MA-PaPSP

Abstract

Selective prediction aims to endow predictors with a reject option, to avoid low confidence predictions. However, existing literature has primarily focused on closed-set tasks, such as visual question answering with predefined options or fixed-category classification. This paper considers selective prediction for visual language foundation models, addressing a taxonomy of tasks ranging from closed to open set and from finite to unbounded vocabularies, as in image captioning. We seek training-free approaches of low-complexity, applicable to any foundation model and consider methods based on external vision-language model embeddings, like CLIP. This is denoted as Plug-and-Play Selective Prediction (PaPSP). We identify two key challenges: (1) instability of the visual-language representations, leading to high variance in image-text embeddings, and (2) poor calibration of similarity scores. To address these issues, we propose a memory augmented PaPSP (MA-PaPSP) model, which augments PaPSP with a retrieval dataset of image-text pairs. This is leveraged to reduce embedding variance by averaging retrieved nearest-neighbor pairs and is complemented by the use of contrastive normalization to improve score calibration. Through extensive experiments on multiple datasets, we show that MA-PaPSP outperforms PaPSP and other selective prediction baselines for selective captioning, image-text matching, and fine-grained classification.

Approach

MA-PaPSP is a model that complements PaPSP with retrieval augmentation as shown above. The corresponding image-text projections are leveraged to address the two problems mentioned in abstract. Overall, the model retrieves relevant image-text pairs from a large retrieval set using a query image (input image), computes a proxy embedding and contrasts it with embeddings of negative captions. It comprises of two blocks and are as follows:

Proxy embedding: MA-PaPSP first tries to estimate the ground-truth embeddings using a weighted average of retrieved sample embeddings. The weights are determined as the cosine similarity between the query image and the retrieved samples. The result is an embedding of the same size as input image embedding and is called proxy embedding.
Contrastive scores: Then MA-PaPSP contrasts it with negative captions by performing a softmax operation.
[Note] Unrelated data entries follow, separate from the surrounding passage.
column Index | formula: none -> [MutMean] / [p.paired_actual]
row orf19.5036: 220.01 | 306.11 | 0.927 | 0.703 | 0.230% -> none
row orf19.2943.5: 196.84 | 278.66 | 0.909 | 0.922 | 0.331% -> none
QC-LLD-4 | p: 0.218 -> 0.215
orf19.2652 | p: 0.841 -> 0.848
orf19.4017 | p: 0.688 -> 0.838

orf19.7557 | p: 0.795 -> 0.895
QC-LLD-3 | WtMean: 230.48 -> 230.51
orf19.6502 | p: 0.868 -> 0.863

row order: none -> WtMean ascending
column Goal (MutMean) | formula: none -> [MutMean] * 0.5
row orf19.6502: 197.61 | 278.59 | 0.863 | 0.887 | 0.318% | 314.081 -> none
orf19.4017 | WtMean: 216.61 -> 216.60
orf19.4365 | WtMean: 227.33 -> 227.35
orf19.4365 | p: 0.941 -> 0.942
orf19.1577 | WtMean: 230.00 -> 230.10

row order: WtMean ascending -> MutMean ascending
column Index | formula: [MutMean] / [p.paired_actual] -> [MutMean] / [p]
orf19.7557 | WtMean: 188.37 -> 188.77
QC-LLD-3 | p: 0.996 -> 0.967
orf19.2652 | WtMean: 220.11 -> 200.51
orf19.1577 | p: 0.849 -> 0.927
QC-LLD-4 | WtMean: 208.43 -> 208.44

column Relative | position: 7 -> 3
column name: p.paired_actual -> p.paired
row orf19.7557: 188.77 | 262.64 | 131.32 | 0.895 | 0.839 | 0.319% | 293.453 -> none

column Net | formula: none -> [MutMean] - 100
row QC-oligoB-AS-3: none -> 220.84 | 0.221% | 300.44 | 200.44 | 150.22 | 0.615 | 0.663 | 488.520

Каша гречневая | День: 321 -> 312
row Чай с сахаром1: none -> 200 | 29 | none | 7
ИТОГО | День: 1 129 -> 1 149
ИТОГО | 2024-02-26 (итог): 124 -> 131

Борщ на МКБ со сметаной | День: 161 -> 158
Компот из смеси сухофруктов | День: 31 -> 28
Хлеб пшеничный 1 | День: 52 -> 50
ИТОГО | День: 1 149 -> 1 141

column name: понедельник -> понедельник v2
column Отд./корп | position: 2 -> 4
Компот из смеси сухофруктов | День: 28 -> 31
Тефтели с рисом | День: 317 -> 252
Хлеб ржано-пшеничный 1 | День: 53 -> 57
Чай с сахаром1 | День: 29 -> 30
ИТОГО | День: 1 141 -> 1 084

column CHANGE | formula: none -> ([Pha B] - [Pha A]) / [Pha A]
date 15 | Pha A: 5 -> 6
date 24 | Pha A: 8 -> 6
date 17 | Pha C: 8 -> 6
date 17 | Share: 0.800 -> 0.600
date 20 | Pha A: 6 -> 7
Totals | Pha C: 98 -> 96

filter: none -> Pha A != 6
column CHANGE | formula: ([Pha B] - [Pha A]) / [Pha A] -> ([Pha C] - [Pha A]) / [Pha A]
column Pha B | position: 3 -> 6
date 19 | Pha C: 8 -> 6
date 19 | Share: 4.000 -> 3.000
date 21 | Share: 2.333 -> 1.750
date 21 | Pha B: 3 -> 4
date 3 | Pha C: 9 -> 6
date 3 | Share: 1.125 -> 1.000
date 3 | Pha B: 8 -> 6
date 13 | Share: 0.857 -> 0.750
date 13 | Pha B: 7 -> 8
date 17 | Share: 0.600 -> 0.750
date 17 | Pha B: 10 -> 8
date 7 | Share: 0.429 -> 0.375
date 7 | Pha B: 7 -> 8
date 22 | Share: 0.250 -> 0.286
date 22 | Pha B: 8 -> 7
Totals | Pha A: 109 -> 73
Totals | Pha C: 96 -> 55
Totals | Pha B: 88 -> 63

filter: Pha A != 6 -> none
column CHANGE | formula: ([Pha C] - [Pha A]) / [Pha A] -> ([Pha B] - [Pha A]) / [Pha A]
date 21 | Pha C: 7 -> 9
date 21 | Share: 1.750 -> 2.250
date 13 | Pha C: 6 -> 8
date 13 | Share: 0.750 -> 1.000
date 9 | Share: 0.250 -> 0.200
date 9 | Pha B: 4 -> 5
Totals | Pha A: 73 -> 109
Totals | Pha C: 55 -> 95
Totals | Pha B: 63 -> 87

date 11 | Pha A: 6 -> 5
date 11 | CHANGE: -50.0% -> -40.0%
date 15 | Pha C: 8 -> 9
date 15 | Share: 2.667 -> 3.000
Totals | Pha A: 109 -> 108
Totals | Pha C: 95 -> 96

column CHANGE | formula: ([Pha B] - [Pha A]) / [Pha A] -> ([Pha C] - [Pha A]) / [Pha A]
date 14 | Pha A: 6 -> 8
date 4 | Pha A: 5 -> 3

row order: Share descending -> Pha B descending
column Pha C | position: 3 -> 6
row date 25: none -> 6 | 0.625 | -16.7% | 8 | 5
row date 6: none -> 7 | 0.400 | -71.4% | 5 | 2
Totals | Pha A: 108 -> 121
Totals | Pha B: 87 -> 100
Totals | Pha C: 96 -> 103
For prediction tasks like classification and image-text matching, negative captions are already available; however for generation tasks like captioning, negative captions are absent and as a result, MA-PaPSP either uses a simple wordnet like model or a small language model to curate negative captions. The result of this is a score and can be thresholded to perform abstention or prediction.

Top figure demonstrates the two problems mentioned in the abstract and they are 1) instability of the visual-language representations (shown in a,b) and 2) poor calibration of similarity scores (shown in c,d). MA-PaPSP solves this by using the above mentioned blocks. Bottom figure shows the AURC scores for different thresholds. The lower curve indicates better performance.

Qualitative Results

Example demonstrates both MA-PaPSP and PaPSP accept the inputs.

Example demonstrates MA-PaPSP rejects and PaPSP accepts the inputs.

Example demonstrates both MA-PaPSP and PaPSP reject the inputs.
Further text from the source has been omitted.